- [Records]
-- Opening Marker --

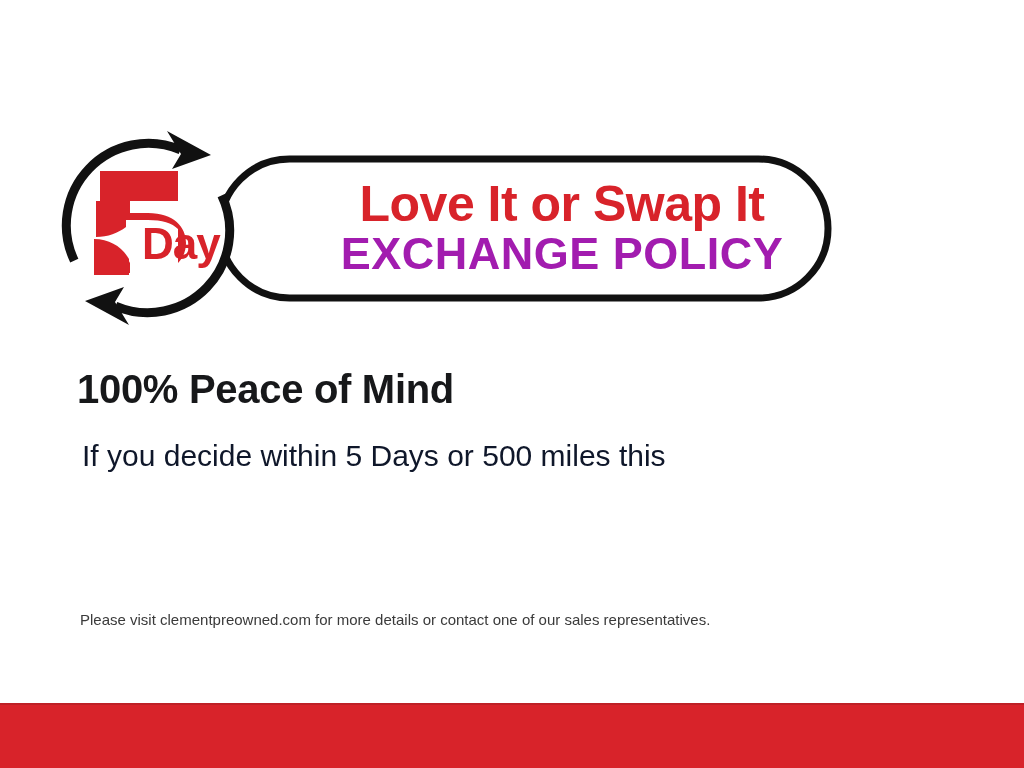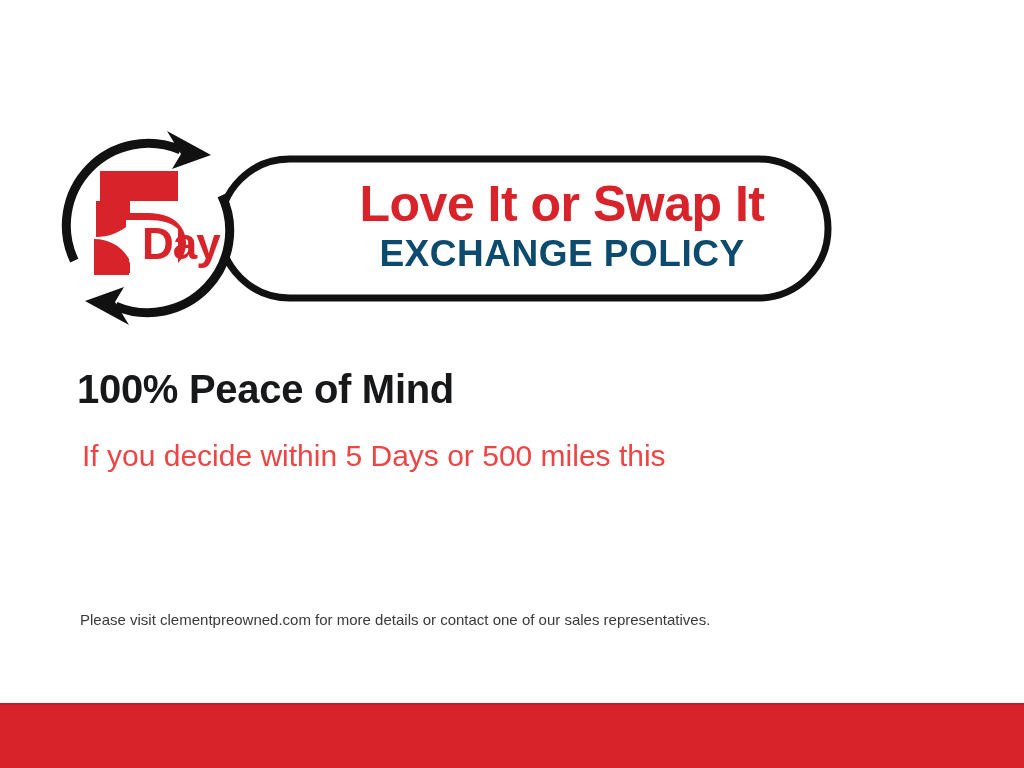--- a/index.html
+++ b/index.html
@@ -56,24 +56,24 @@
     font-weight: bold;
     font-size: 50px;
     line-height: 52px;
     letter-spacing: -0.5px;
     color: #D8232A;
     white-space: nowrap;
   }
   .badge-line2 {
     font-family: "Liberation Sans", sans-serif;
     font-weight: bold;
-    font-size: 37px;
+    font-size: 45px;
     line-height: 48px;
     letter-spacing: 0.5px;
-    color: #0c4a6e;
+    color: #a21caf;
     white-space: nowrap;
   }
 
   
   .daymark {
     position: absolute;
     left: 22px;
     top: 42px;
     width: 160px;
     height: 120px;
@@ -113,21 +113,21 @@
   }
   .bodycopy {
     position: absolute;
     left: 82px;
     top: 436px;
     width: 790px;
     font-family: "Liberation Sans", sans-serif;
     font-weight: normal;
     font-size: 30px;
     line-height: 39px;
-    color: #ef4444;
+    color: #0f172a;
   }
   .bodycopy .ln {
     display: block;
     white-space: nowrap;
   }
   .fineprint {
     position: absolute;
     left: 80px;
     top: 610px;
     font-family: Liberation Sans, sans-serif;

-- Closing Marker --

Copy nothing but the lines from the first one in the listing through the line with "display: block;", and omit the pictures.

--- a/index.html
+++ b/index.html
@@ -56,24 +56,24 @@
     font-weight: bold;
     font-size: 50px;
     line-height: 52px;
     letter-spacing: -0.5px;
     color: #D8232A;
     white-space: nowrap;
   }
   .badge-line2 {
     font-family: "Liberation Sans", sans-serif;
     font-weight: bold;
-    font-size: 37px;
+    font-size: 45px;
     line-height: 48px;
     letter-spacing: 0.5px;
-    color: #0c4a6e;
+    color: #a21caf;
     white-space: nowrap;
   }
 
   
   .daymark {
     position: absolute;
     left: 22px;
     top: 42px;
     width: 160px;
     height: 120px;
@@ -113,21 +113,21 @@
   }
   .bodycopy {
     position: absolute;
     left: 82px;
     top: 436px;
     width: 790px;
     font-family: "Liberation Sans", sans-serif;
     font-weight: normal;
     font-size: 30px;
     line-height: 39px;
-    color: #ef4444;
+    color: #0f172a;
   }
   .bodycopy .ln {
     display: block;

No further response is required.